A hypericin (HYP) delivery system was developed on the basis of P84 copolymeric micelles linked covalently with N-(3-aminopropyl)-2-pyrrolidone (APP). The higher monomeric amounts of HYP when loaded in different proportions of P84 and P84-APP micelles were predicted by using a chemometric experimental design. Dynamic light scattering (DLS), ζ potential, loading efficiency, and transmission electron microscopy (TEM) were performed for characterizations of the copolymeric micelles. The particle size and low negative ζ potential showed that APP conjugation provides high levels of stability in the aqueous medium of P84 micelles. ¹H¹H-NOESY spectroscopy and theoretical calculations were applied to provide accurate insight on the preferential interaction sites of HYP-loaded P84 and P84-APP copolymeric micelles. The findings showed that HYP molecules were preferentially located in the core of both P84 and P84-APP micellar nanostructures. Self-assembled HYP molecules (in a more stable “head-to-tail” conformation) were observed when loaded into P84 micelles.
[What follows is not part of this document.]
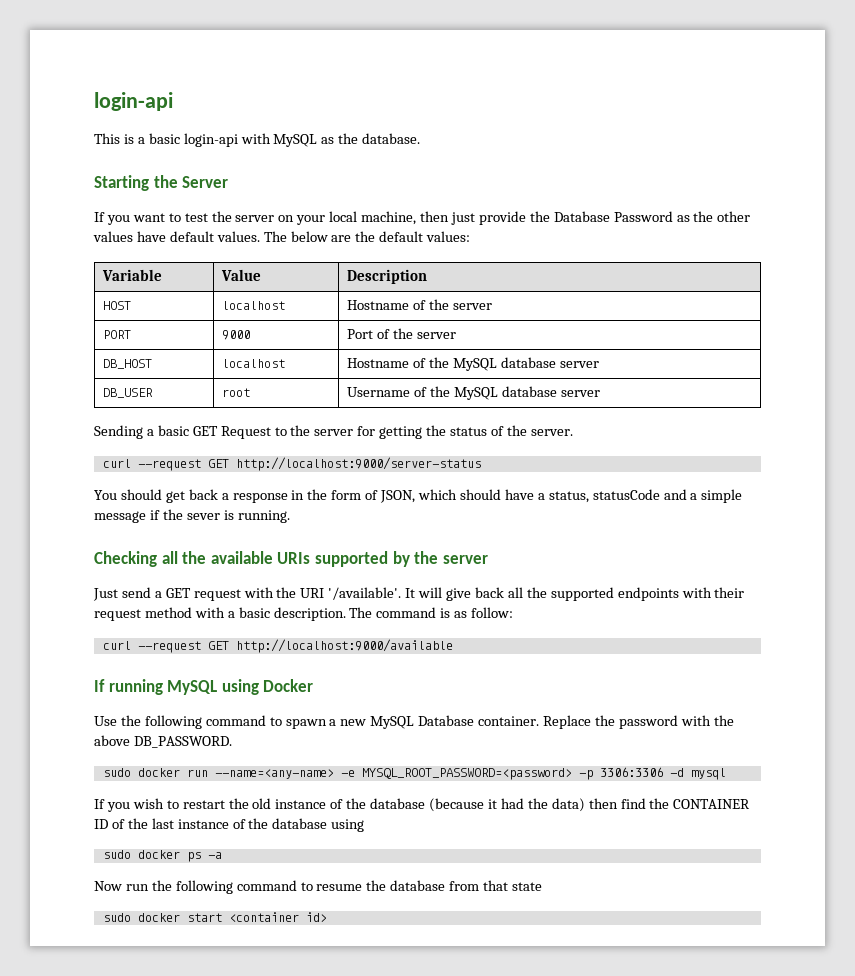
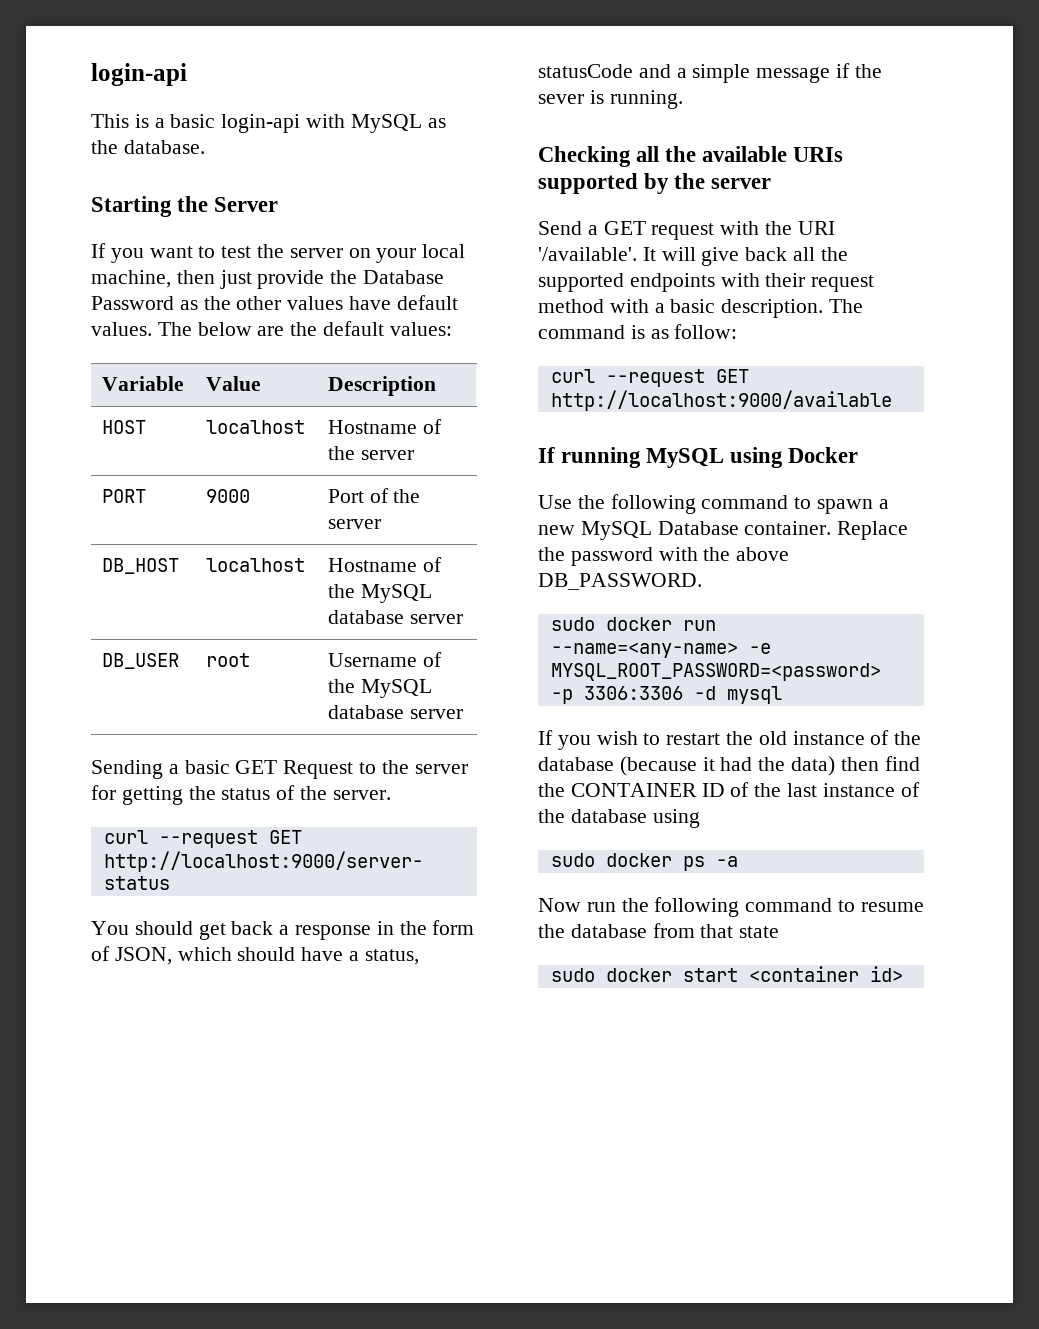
- Just send a GET request with the URI '/available'.
+ Send a GET request with the URI '/available'.

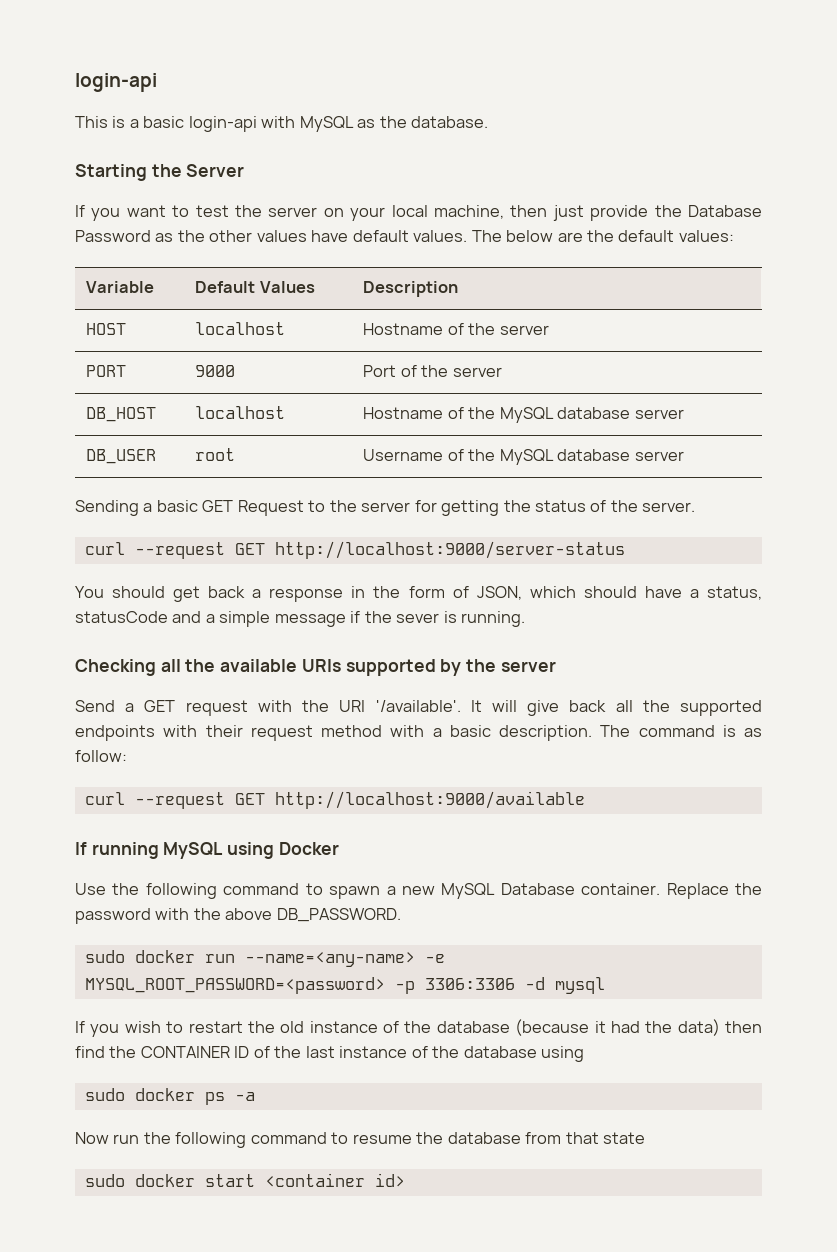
- Variable | Value | Description
+ Variable | Default Values | Description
In accordance with the chemometric experimental design the optimal ratio of P84/P84-APP (1:1) showed that the most pronounced HYP phototoxicity effect against B16-F10 melanoma cells recorded survival index that reached 18% at 10.0 μmol L^–1. The findings pointed out that the high phototoxicity observed is related to the capacity of APP molecules in enhancing the HYP uptake by melanoma cells.